(DATASET RECORDS)
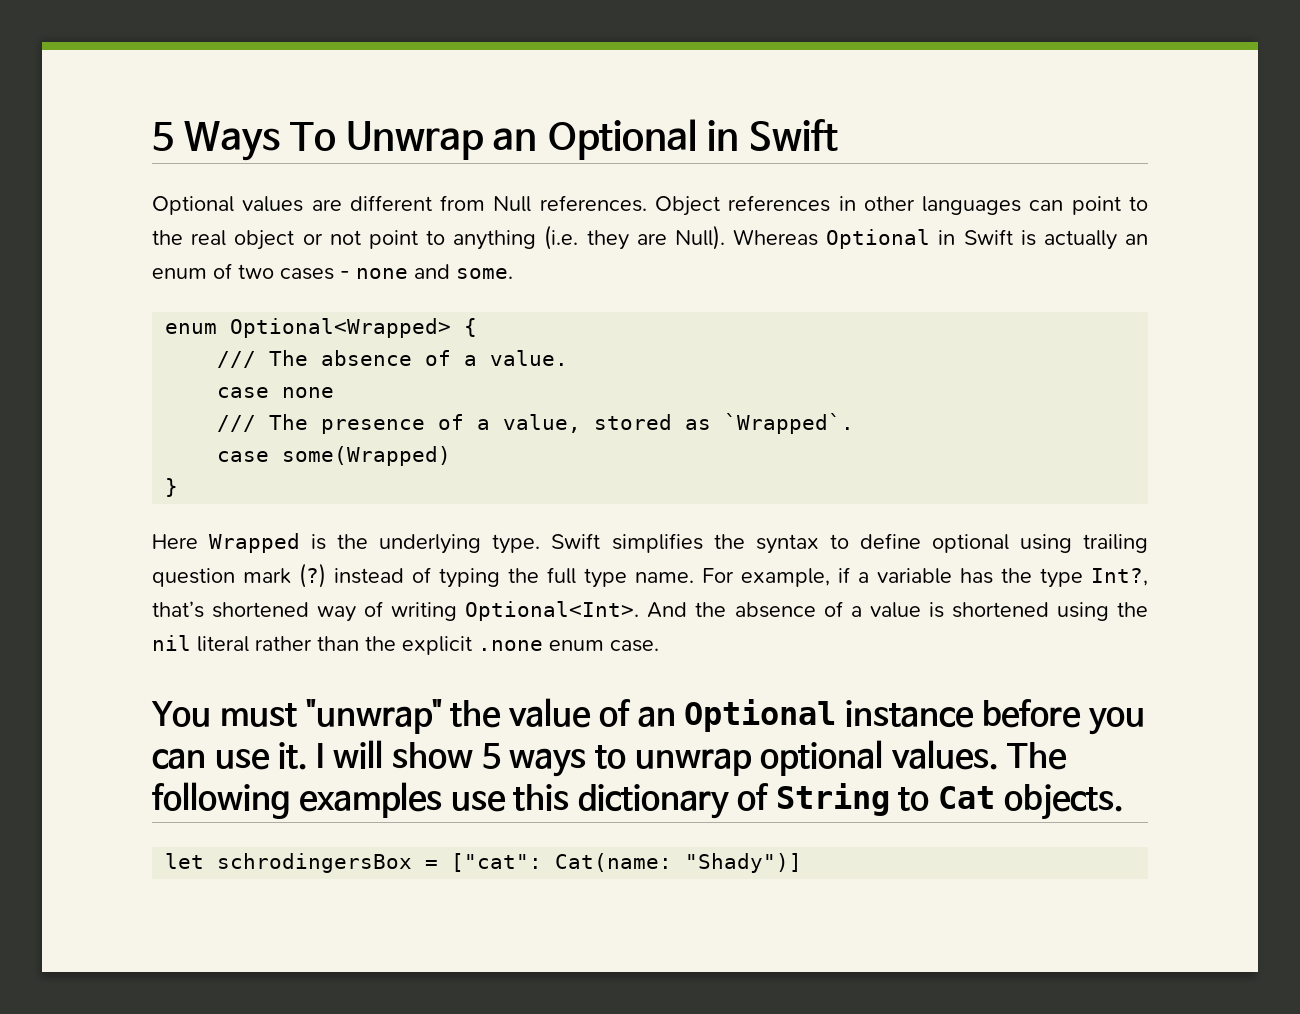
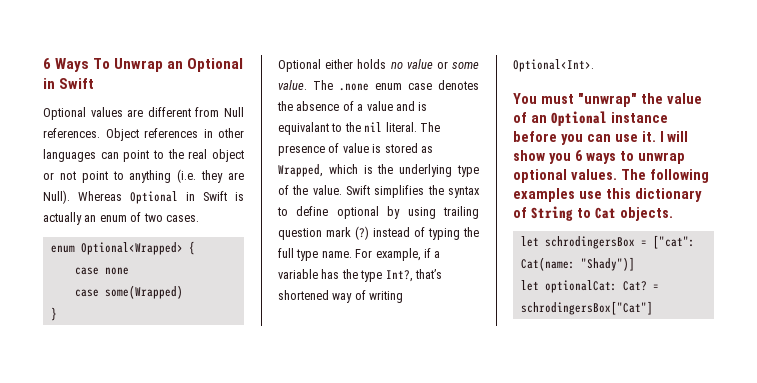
[152,122,174,151] 5 -> [43,58,51,69] 6
[280,264,513,280] [165,318,478,338] [217,350,569,368] [217,387,335,398] [217,413,855,434] [217,446,452,466] [165,478,179,497] [152,533,541,554] cases - none and some. // enum Optional<Wrapped> { // /// The absence of a value. // case none // /// The presence of a value, stored as `Wrapped`. // case some(Wrapped) // } // Here Wrapped is the underlying type. -> [165,215,199,222] [50,241,195,255] [74,267,129,275] [74,285,183,299] [50,307,57,321] [278,59,479,72] [278,80,479,91] [277,101,428,111] [278,122,440,135] [278,143,433,156] [278,164,479,177] [278,185,342,195] cases. // enum Optional<Wrapped> { // case none // case some(Wrapped) // } // Optional either holds no value or some value. The .none enum case denotes the absence of a value and is equivalant to the nil literal. The presence of value is stored as Wrapped, which is the underlying type of the value.
(1009, 543) none -> [387,206,401,219] by
[647,601,1149,621] [152,635,659,655] And the absence of a value is shortened using the nil literal rather than the explicit .none enum case. -> (594, 65) none
[481,743,501,769] 5 -> [548,150,583,164] you 6
(803, 863) none -> [520,280,659,293] [520,301,653,315] // let optionalCat: Cat? = schrodingersBox["Cat"]

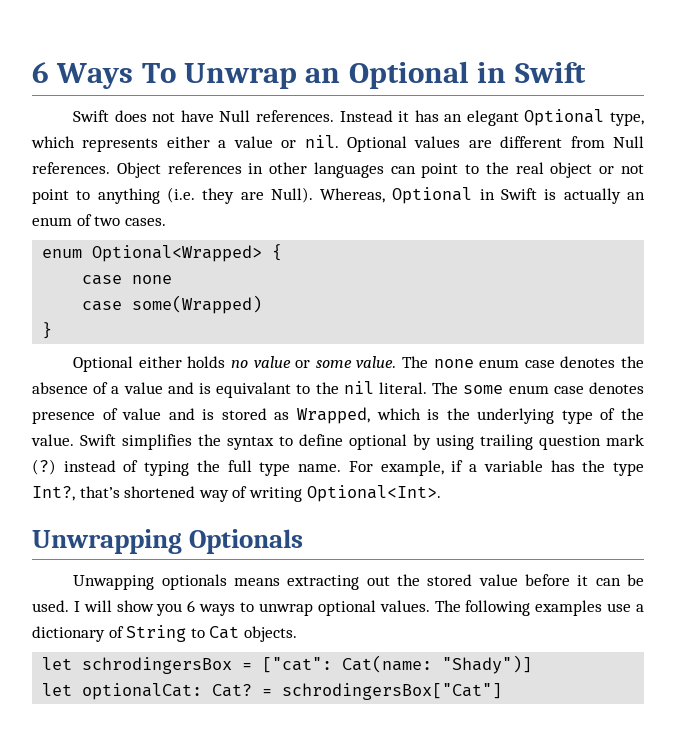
(95, 83) none -> [73,109,644,126] [31,135,339,152] Swift does not have Null references. Instead it has an elegant Optional type, which represents either a value or nil.
[78,191,122,201] Whereas -> [320,188,386,203] Whereas,
[313,80,369,91] The .none -> [402,356,474,368] The none
(440, 127) none -> [463,382,644,394] some enum case denotes
(369, 148) none -> [168,408,195,420] and
[513,93,702,107] [513,111,668,126] [513,131,656,145] You must "unwrap" the value of an Optional instance before you can use it. -> [32,529,304,554] [73,574,644,590] [32,600,69,612] Unwrapping Optionals // Unwapping optionals means extracting out the stored value before it can be used.
[605,188,631,199] this -> [636,604,644,612] a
(End DATASET RECORDS)
TASK OBJECTIVE
A faithful copy of every record is needed here. Leave the images out of it.

ANSWER TO THIS TASK
[152,122,174,151] 5 -> [43,58,51,69] 6
[280,264,513,280] [165,318,478,338] [217,350,569,368] [217,387,335,398] [217,413,855,434] [217,446,452,466] [165,478,179,497] [152,533,541,554] cases - none and some. // enum Optional<Wrapped> { // /// The absence of a value. // case none // /// The presence of a value, stored as `Wrapped`. // case some(Wrapped) // } // Here Wrapped is the underlying type. -> [165,215,199,222] [50,241,195,255] [74,267,129,275] [74,285,183,299] [50,307,57,321] [278,59,479,72] [278,80,479,91] [277,101,428,111] [278,122,440,135] [278,143,433,156] [278,164,479,177] [278,185,342,195] cases. // enum Optional<Wrapped> { // case none // case some(Wrapped) // } // Optional either holds no value or some value. The .none enum case denotes the absence of a value and is equivalant to the nil literal. The presence of value is stored as Wrapped, which is the underlying type of the value.
(1009, 543) none -> [387,206,401,219] by
[647,601,1149,621] [152,635,659,655] And the absence of a value is shortened using the nil literal rather than the explicit .none enum case. -> (594, 65) none
[481,743,501,769] 5 -> [548,150,583,164] you 6
(803, 863) none -> [520,280,659,293] [520,301,653,315] // let optionalCat: Cat? = schrodingersBox["Cat"]

(95, 83) none -> [73,109,644,126] [31,135,339,152] Swift does not have Null references. Instead it has an elegant Optional type, which represents either a value or nil.
[78,191,122,201] Whereas -> [320,188,386,203] Whereas,
[313,80,369,91] The .none -> [402,356,474,368] The none
(440, 127) none -> [463,382,644,394] some enum case denotes
(369, 148) none -> [168,408,195,420] and
[513,93,702,107] [513,111,668,126] [513,131,656,145] You must "unwrap" the value of an Optional instance before you can use it. -> [32,529,304,554] [73,574,644,590] [32,600,69,612] Unwrapping Optionals // Unwapping optionals means extracting out the stored value before it can be used.
[605,188,631,199] this -> [636,604,644,612] a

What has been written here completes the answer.